Keeping employees happy is also a priority, but the question is, how? Many employers use salary increases to compensate employees for a job well done.

But are there other options to reward strong performance?

A group benefits plan may be the answer.

READ: 3 Benefits of Employee Benefits

The hidden costs of salary increases

To give an employee $1,000 more in salary, the employer may also factor in payroll taxes such as:

  • Canada Pension Plan/Quebec Pension Plan (CPP/QPP)
  • Employment Insurance (EI)
  • Workers’ Compensation
  • Employer Health Tax (EHT)

Also, the employee has to contribute their portion of some of the payroll taxes, such as CPP/QPP and EI.

Note: EHT is exempt for the first $1 million in salary and workers’ compensation varies depending on the industry. Consult with your accountant or tax advisor for additional details.

Get more out of each compensation dollar

Alternatively, employers can use the same $1,000 and invest it in an employee health and dental plan. In this scenario, employees will receive all of the $1,000 in health and dental benefits.

Provincial sales tax is charged on the plan’s premiums, but the tax burden is lower than the payroll taxes charged on salary.

Group Benefits and Taxes Example

Consider Donna, who earns $38,000 per year working for a small tool and die firm in Ontario. Since her company doesn’t have over $1 million in salary, it is exempt from EHT. Her employer has the choice of:

  • Paying her an additional $1,000 in salary
  • Putting the $1,000 towards a group health and dental plan

If Donna’s employer paid her $1,000 in salary

Her employer pays the $1,000 salary plus CPP, EI, and Workers’ Compensation.

Donna gets $1,000 less deductions for CPP, EI, federal and provincial tax.

While each employee’s income situation is different, you can see that an additional $1,000 in gross income for Donna only results in additional take-home pay of $634.

If Donna’s employer paid her $1,000 in group benefits health plan

Her employer pays the $1,000 premium for health coverage plus 8% Ontario Retail Sales Tax.

Donna gets $1,000 in health insurance, tax-free.

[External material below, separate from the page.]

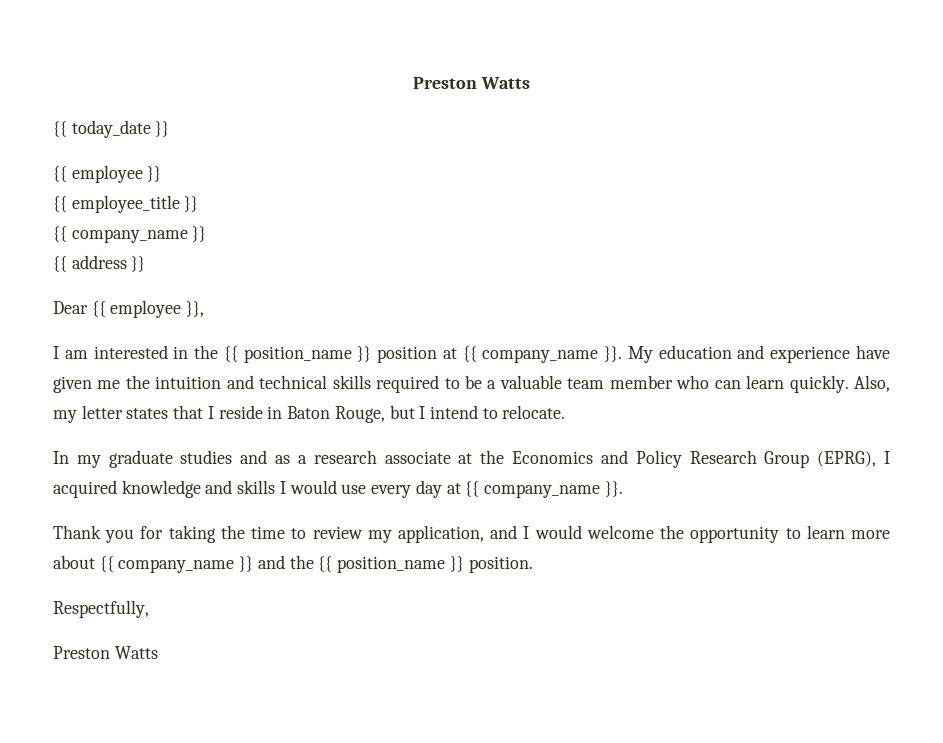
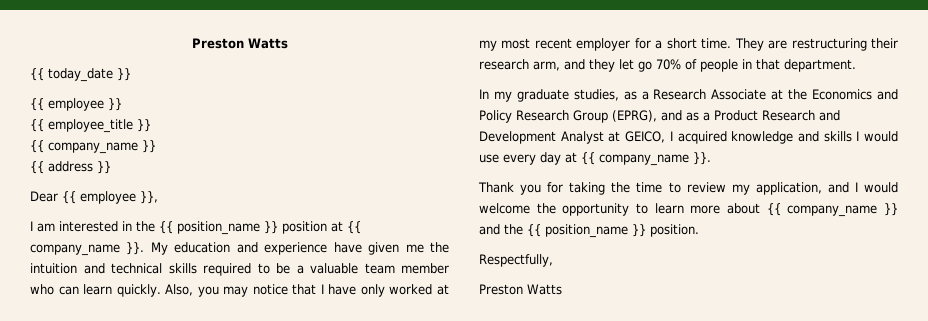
- Also, my letter states that I reside in Baton Rouge, but I intend to relocate.
- In my graduate studies and as a research associate at the Economics and Policy Research Group (EPRG), I acquired knowledge and skills I would use every day at {{ company_name }}.
+ Also, you may notice that I have only worked at my most recent employer for a short time. They are restructuring their research arm, and they let go 70% of people in that department.
+ In my graduate studies, as a Research Associate at the Economics and Policy Research Group (EPRG), and as a Product Research and Development Analyst at GEICO, I acquired knowledge and skills I would use every day at {{ company_name }}.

Compared with the $1,000 in additional income, you can see that Donna receives the full $1,000 benefit meanwhile the employer is paying a similar amount.

Other Tax Considerations

  • In provinces where there is no sales tax, the employer cost in this example would be even less.
  • The above example is for a health and dental plan. Employer contributions to a life plan are a taxable benefit to the employee, and benefits from an LTD plan are only tax-free if fully funded by the employee.
  • Individual tax rates vary by income and province.
  • Applicable payroll taxes vary by province, and some such as CPP and EI have maximum contribution levels.
  • In Quebec, tax savings from a benefits plan would be on the federal tax portion, since health plans are taxable benefits for Quebec provincial income tax.
  • Employers should consult with their accountant or tax advisor for additional details.

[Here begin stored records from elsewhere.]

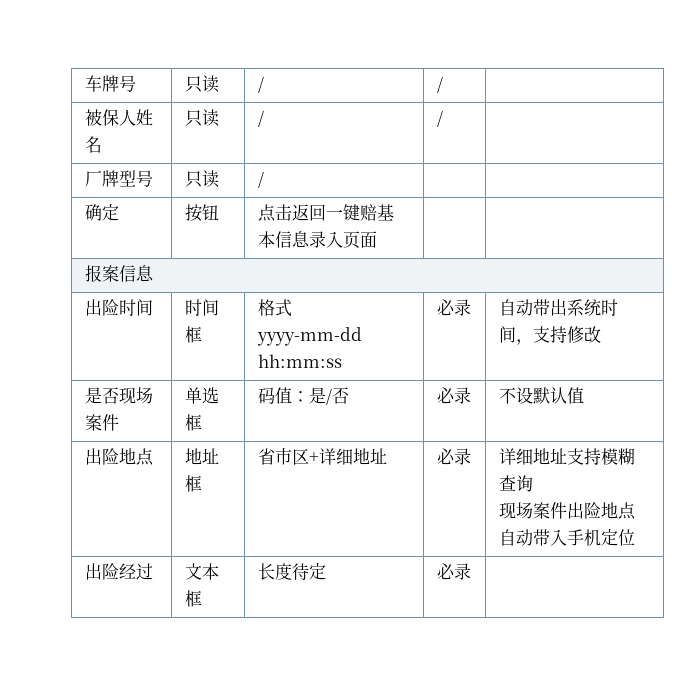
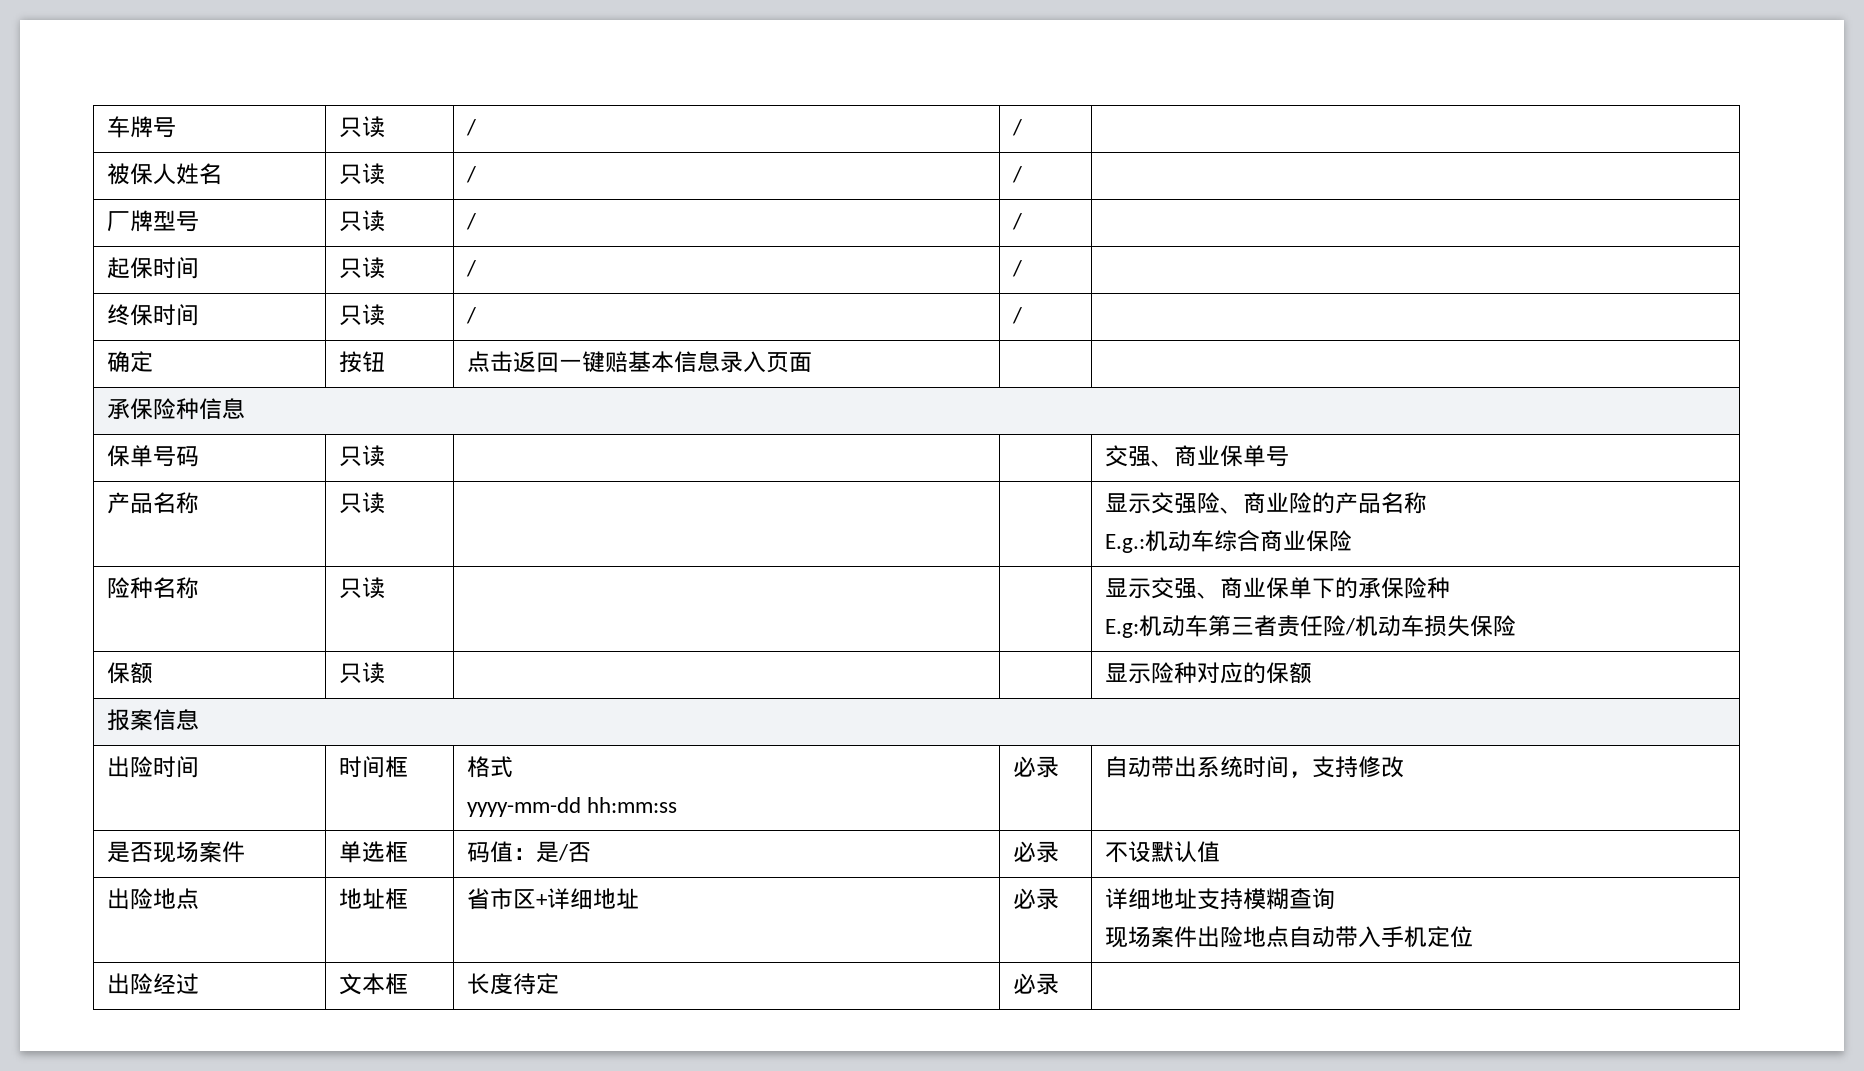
- 厂牌型号 | 只读 | / | |
+ 厂牌型号 | 只读 | / | / |
+ 起保时间 | 只读 | / | / |
+ 终保时间 | 只读 | / | / |
+ 承保险种信息
+ 保单号码 | 只读 | | | 交强、商业保单号
+ 产品名称 | 只读 | | | 显示交强险、商业险的产品名称
+ E.g.:机动车综合商业保险
+ 险种名称 | 只读 | | | 显示交强、商业保单下的承保险种
+ E.g:机动车第三者责任险/机动车损失保险
+ 保额 | 只读 | | | 显示险种对应的保额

Employees Appreciate Their Group Benefits Plans

Not only is a group benefits plan a tax-effective use of compensation dollars, but employee satisfaction with their plans is also very high.

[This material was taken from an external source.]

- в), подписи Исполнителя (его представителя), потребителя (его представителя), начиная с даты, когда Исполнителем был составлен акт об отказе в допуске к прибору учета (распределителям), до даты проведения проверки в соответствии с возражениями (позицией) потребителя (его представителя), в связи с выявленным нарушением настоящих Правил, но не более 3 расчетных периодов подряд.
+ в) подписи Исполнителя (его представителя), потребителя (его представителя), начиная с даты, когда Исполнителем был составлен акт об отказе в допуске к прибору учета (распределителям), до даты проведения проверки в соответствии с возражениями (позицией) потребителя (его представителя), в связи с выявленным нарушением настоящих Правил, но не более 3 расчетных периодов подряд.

According to the sanofi-aventis 2006 Healthcare Survey, if given a choice, 63% of respondents would keep their health benefits rather than receive an extra $15,000 cash payment per year.

Contact a Scrivens Group Benefits Specialist today to help attract and retain your employees.

FAQs

What is financial advising?

Financial advising involves providing guidance and advice to individuals, families, or businesses to help them make informed decisions about their financial matters. This can include various aspects such as investment planning, retirement planning, tax planning, estate planning, and more. Financial advisors analyze their clients' financial situations, goals, and risk tolerance to create customized strategies that align with their objectives.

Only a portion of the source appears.